Kawin, Bruce. How Movies Work. Berkeley: University of California Press, 1992

“Como a edição é uma forma de comunicação, tem havido uma tendência perene na história da teoria do cinema em associar a edição com o paradigma da comunicação, linguagem [...] Para compreender a edição devemos entender isso como uma forma de comunicação, sem tentar reduzí-la a um modelo de escrita e leitura” (Carroll, 1996: 403).

Carroll, Noël. Theorizing the Moving Image. Cambridge University Press, 1996.

Edição pode ser pensada como a coordenação de um plano com o próximo. Como vimos, no filme, um plano é um ou mais fotogramas expostos em série, em uma extensão contínua de película. O editor de cinema elimina as imagens indesejadas, normalmente descartando todas, menos a melhor tomada. O editor também corta fotogramas supérfluos, tais como os que mostram a claquete, no começo e no final dos planos. Ela ou ele, em seguida, junta os planos desejados, o fim de um no começo do outro (Bordwell e Thompson, 1995: 271).

Bordwell, David e Thompson, Kristin . Film Art. New York: McGraw-Hill, 1995.

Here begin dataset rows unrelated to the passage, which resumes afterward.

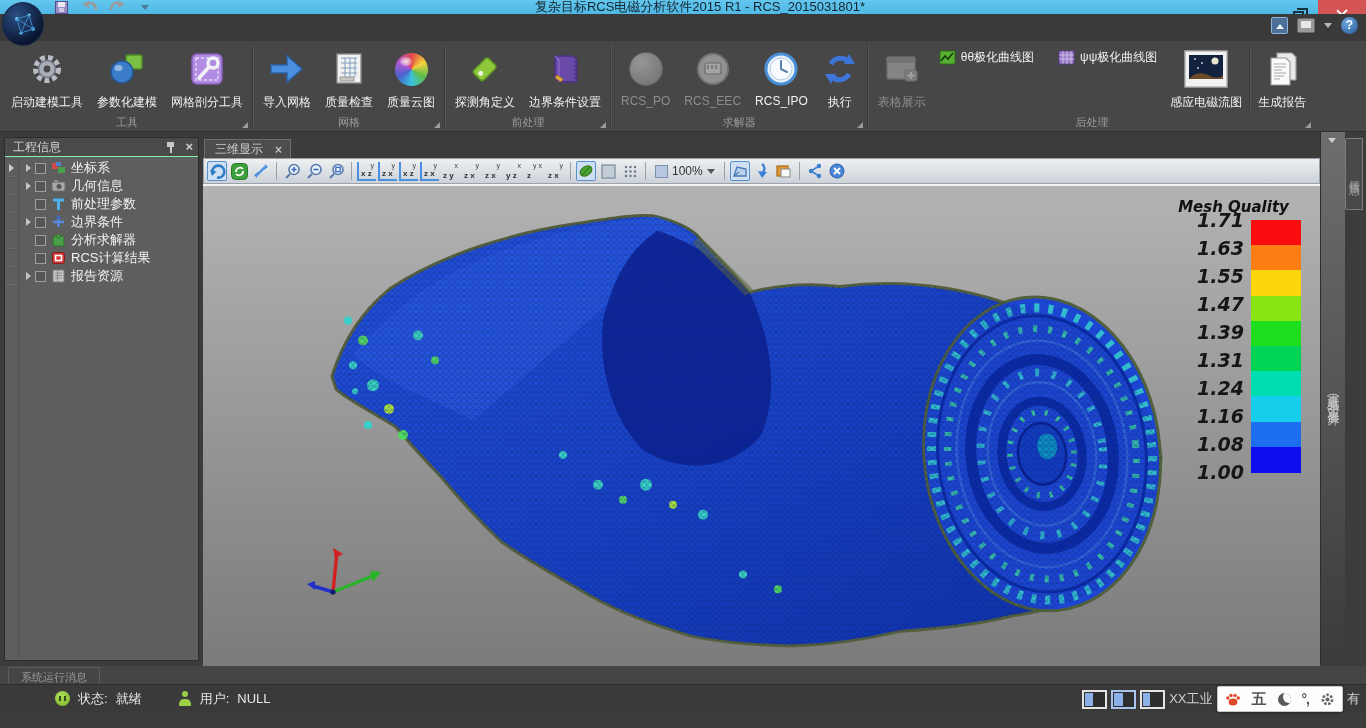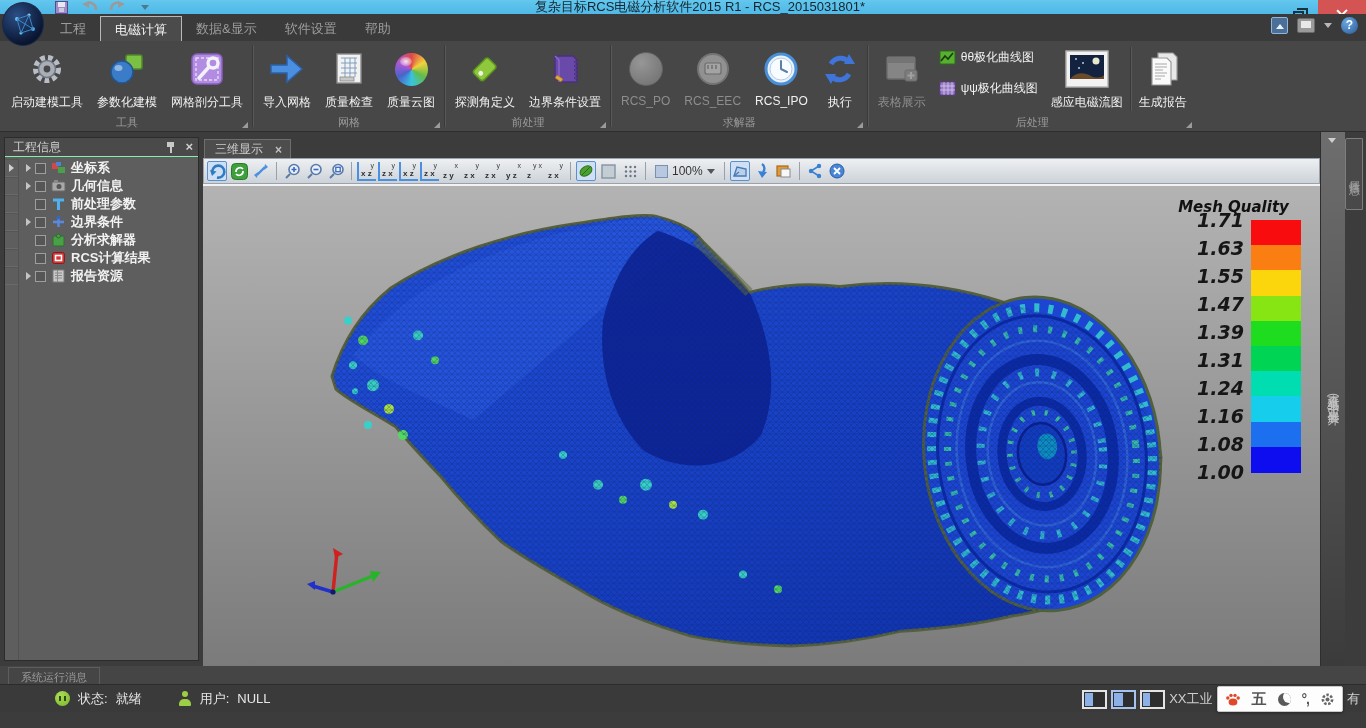"工程" div.menu-tabs { html: <div> <div>工程</div> <div>电磁计算</div> <div>数据&amp;显示</div> <div>软件设置</div> <div>帮助</div> </div> -> none }
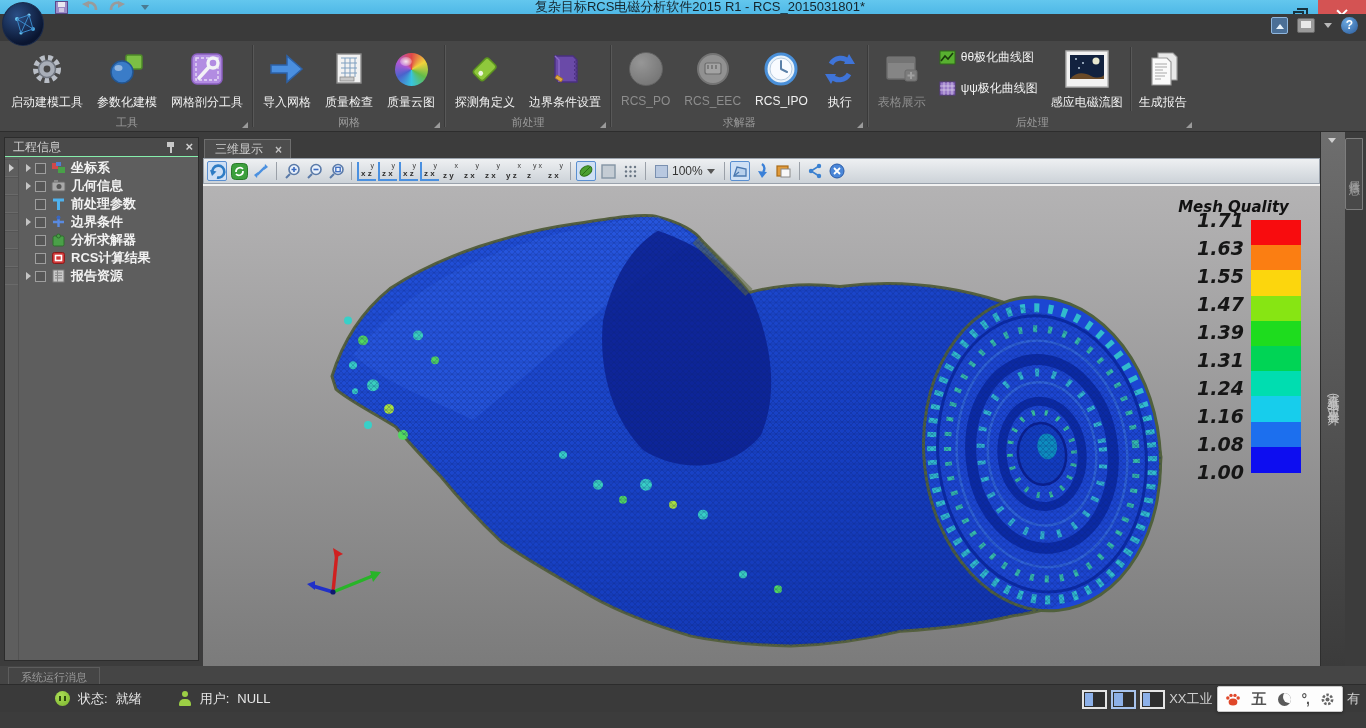"θθ极化曲线图" .rsmallcol { flex-direction: column -> row; gap: 14px -> 24px }
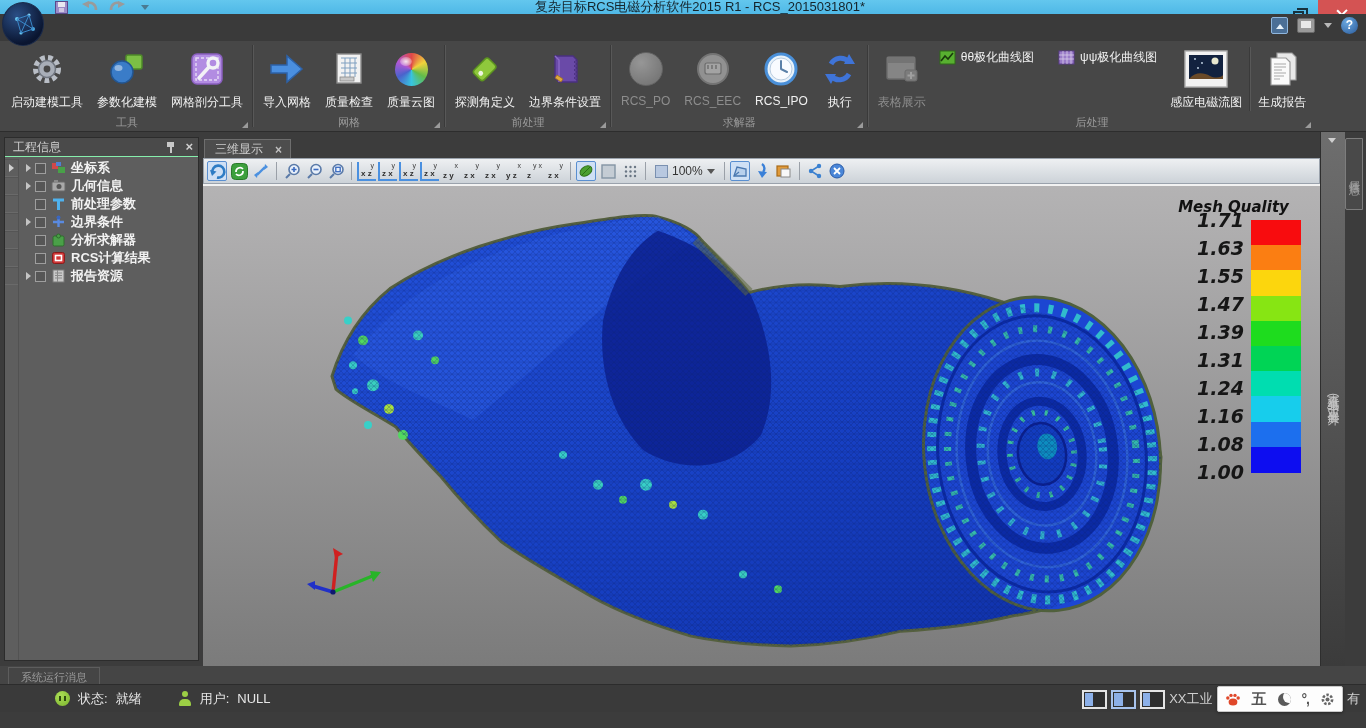"坐标系" .tree { font-weight: bold -> none }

Como vimos em sala, Alfred Hitchcock tem sua opinião sobre tais termos, preferindo a palavra "assemblage", que não tem um equivalente em português. A entrevista do diretor pode ser assistida nesse link (a incorporação dele no blog foi desativada pelo YT): http://www.youtube.com/watch?v=2FoYrmNICYc .

Tanto a definição preferida e demonstrada por Hitchcock, como as expressas nos textos acima não devem ser tomadas como dadas, mas discutidas aqui e em sala, não para chegar a algo definitivo, mas para tentar compreender o processo como um todo, que prefiro ver como parte de toda a produção de cinema e não apenas da chamada pós-produção, aquela que ocorre após as filmagens (até porque a montagem pode muito bem começar durante as filmagens, na verdade antes delas, como vimos em sala).

Aguardo os comentários da turma.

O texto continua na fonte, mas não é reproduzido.